Update to original post – I went back to my method of partially cooking my chunky applesauce on the stove top, and then canning it. Perfection!
To each 5 quart saucepan of cut up apples, I added 1 cup water, 1 cup sugar, and cinnamon, nutmeg & vanillla to taste. I cooked the apples on medium heat just until the mixture started to bubble. I removed the pans from the heat and stirred the pot!! Just to incorporate the uncooked apples with the cooked pieces. I covered the pans while I finished preparing my jars and lids.
I processed these in my pressure canner for 10 minutes at 5 pounds pressure. I process almost everything in my pressure cooker, I use less water, and it takes less time.
The dark jar is some of the apple butter that was made from the peels and cores.

If someone asked me what apple would be best for a homesteader just starting out, I would have to say, Yellow Transparent. I know it won’t win any prizes for keeping until May, or holding up firmly in pie. But, it is disease resistant, sets fruit at a young age, bears every year, is the first apple to ripen, and is very tart which makes it a good cooking and eating apple. All those attributes make it a very good selection for someone interested in self-reliance.
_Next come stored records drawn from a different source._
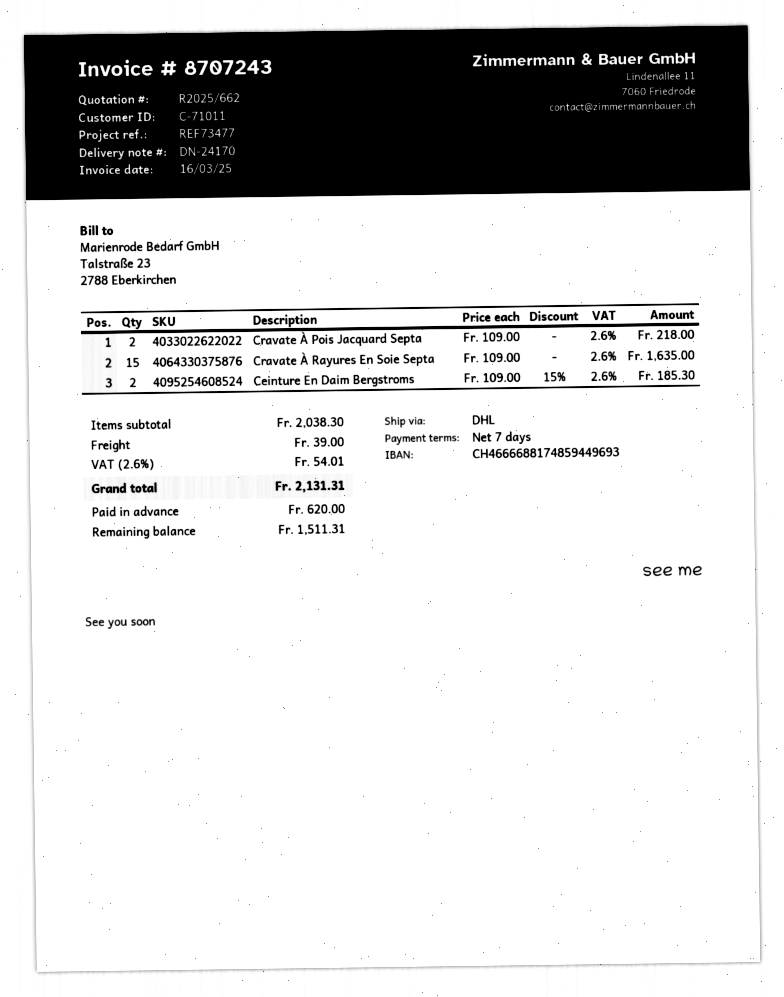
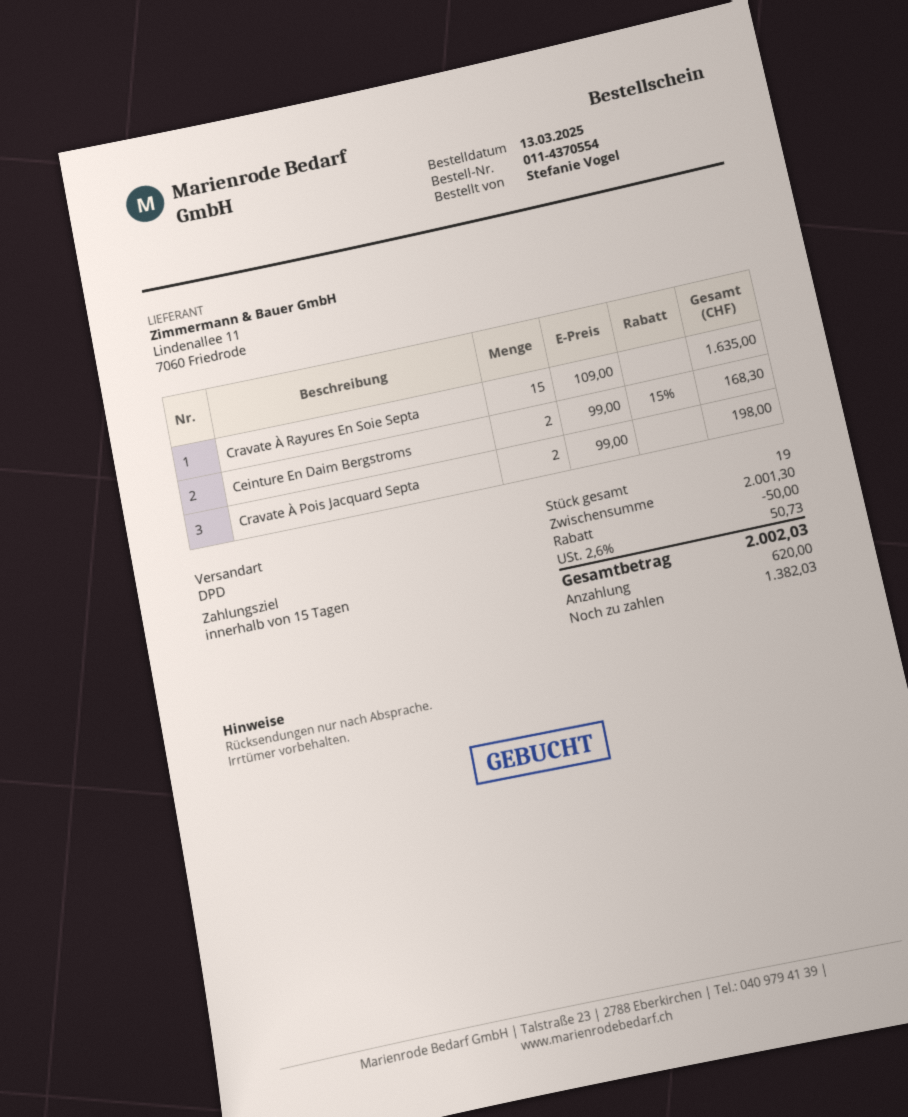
payment terms: 7 days -> 15 days
shipping method: DHL -> DPD
Cravate À Pois Jacquard Septa: 2 x 109.00 = 218.00 -> 2 x 99.00 = 198.00
Ceinture En Daim Bergstroms: 2 x 109.00 - 15% = 185.30 -> 2 x 99.00 - 15% = 168.30
subtotal: 2038.30 -> 2001.30
discount: none -> 50.00
shipping: 39.00 -> none
tax: 2.6% = 54.01 -> 2.6% = 50.73
total: 2131.31 -> 2002.03
balance: 1511.31 -> 1382.03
However, it is often discarded as a mushy, old time apple. Sure, if you wait until it is dead ripe to pick it – but I would think any fruit or vegetable past its prime would be tasteless too. The key is harvesting when the apples are still light green, just beginning to get a yellow tinge.

I harvested all the apples on the Yellow Transparent in our yard/orchard this week. Depending on your location, Yellow Transparent may ripen in July for you, for us it is early August. This apple is very fragrant and brings the deer in – and they relish apples after carrots and beans, so I make sure I remove the temptation.
I usually start out with grand ideas when I start to preserve something – most of the time it works out, and sometimes not. This time is in between, and here is how the experiment went.
And before you start shaking your head or getting worried about people who mix canning and experimentation. Just know this, jams and jellies are a gateway drug – once you get hooked there is no turning back ;)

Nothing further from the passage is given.